Figure 1a. — Kaplan-Meier local control for all tumors (n=59)

One-year OS from time of SBRT completion was 36.4% (95% CI: 22.6-50.3%) (Figure 1b). On multivariable analysis, KPS was the lone significant predictor for OS (p=0.029) (Supplementary Table 2).

DISCUSSION

To the authors’ knowledge, this single-institutional retrospective analysis is the largest study to date investigating SBRT for the treatment of MPM demonstrating excellent local control. There remains limited data regarding the use of radiotherapy in MPM, mainly due to risks for pulmonary toxicity and paucity of data regarding its efficacy.^24-26 Furthermore, questions regarding radiosensitivity remain, but limited data suggest that dose per fraction for MPM may be associated with disease response. In a single-institutional retrospective review on 189 MPM patients receiving palliative radiotherapy, a higher local response rate was observed in those treated to 400 cGy per fraction versus those receiving less than 400 cGy per fraction (50% vs. 39%).²⁷ In our analysis, SBRT to the pleura or metastatic sites of disease at 600 to 1200 cGy per fraction was associated with very high rates of local control.
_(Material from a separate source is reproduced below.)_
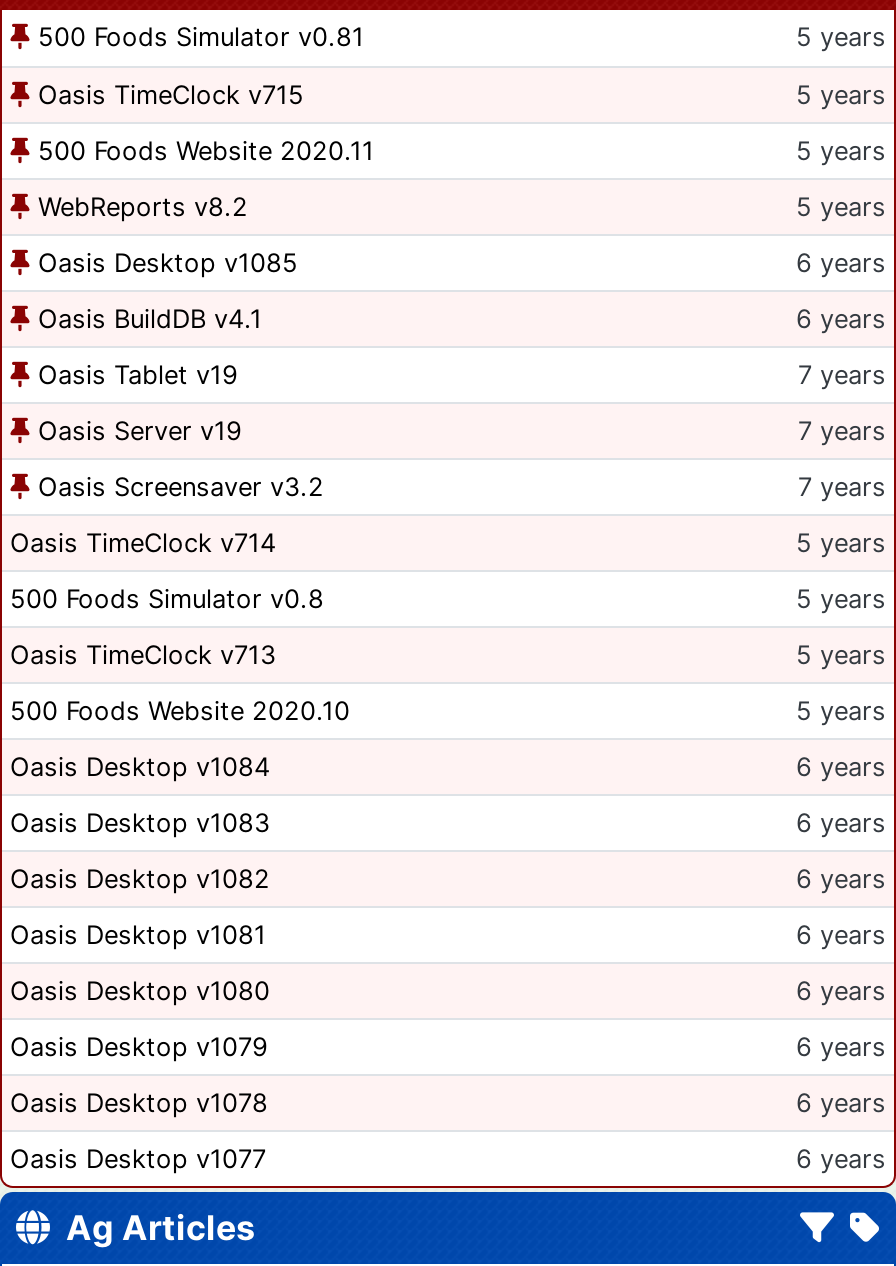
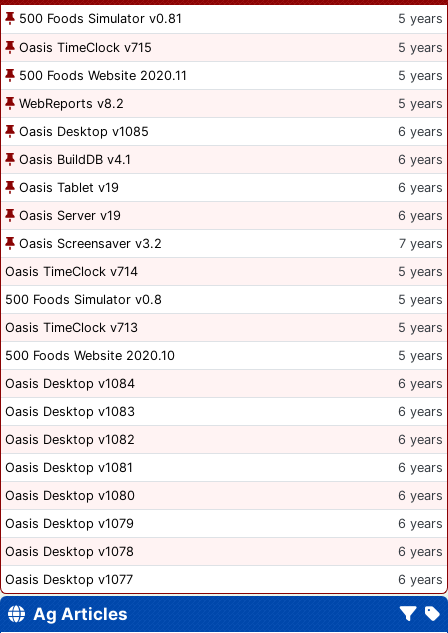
- 7 years
+ 6 years

- 7 years
+ 6 years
The safety, feasibility, and durability of SBRT for MPM patients has gained considerable interest.^11-13,23 An expert consensus opinion from the National Cancer Institute Thoracic Malignancy Steering Committee, International Association for the Study of Lung Cancer, and Mesothelioma Applied Research Foundation suggests that SBRT may allow for the safe delivery of high doses per fraction and, as such, may be efficacious for treating localized or isolated recurrences with relatively high rates of long-term LC.²⁸ SBRT has emerged as a viable option for oligoprogressive MPM. In a single-institutional retrospective study on 21 patients with oligoprogressive disease with a total 50 lesions treated to a median dose per fraction of 500 cGy in a median 5 fractions, Schröder et al., found that 1-year LC was 73.5%, and median OS from first SBRT course was 29 months with only one patient experiencing grade >3 toxicity.¹² In a single-institutional study on 37 patients with 43 oligoprogressive lesions treated with either SBRT (≥500 cGy per fraction) or hypo-fractionated radiotherapy (<500 cGy per fraction), Ghirardelli et al., found that 1-year LC was 76%, and six-month LC was better in patients treated with a BED >100 Gy, with no ≥ G3 acute or late toxicities were reported.¹³ In a third smaller study of 15 patients treated with SBRT to a median dose prescribed of 40 Gy (range, 30–50 Gy) in 5 fractions (range, 4–5 fractions) to a total of 25 distinct lesions for oligoprogressive MPM, LC was 100% at 2 years, dropping to 87.5% at 3 years. Finally, in an unpublished single-institutional series of 15 pleural SBRT patients with oligoprogressive MPM to a total of 25 distinct lesions after systemic therapy with or without surgery with a median prescribed dose of 4000 cGy in 5 fractions (range: 3000-5000 cGy in 4-5 fractions) at a median follow-up of 13.2 months, 1-year and 2-year LC were 100% and 87.5%, respectively.²³ In our series, patients had excellent 1-year LC rates of approximately 92.9% for all lesions, and 92.1% for cases presenting with oligoprogressive disease (five sites or less).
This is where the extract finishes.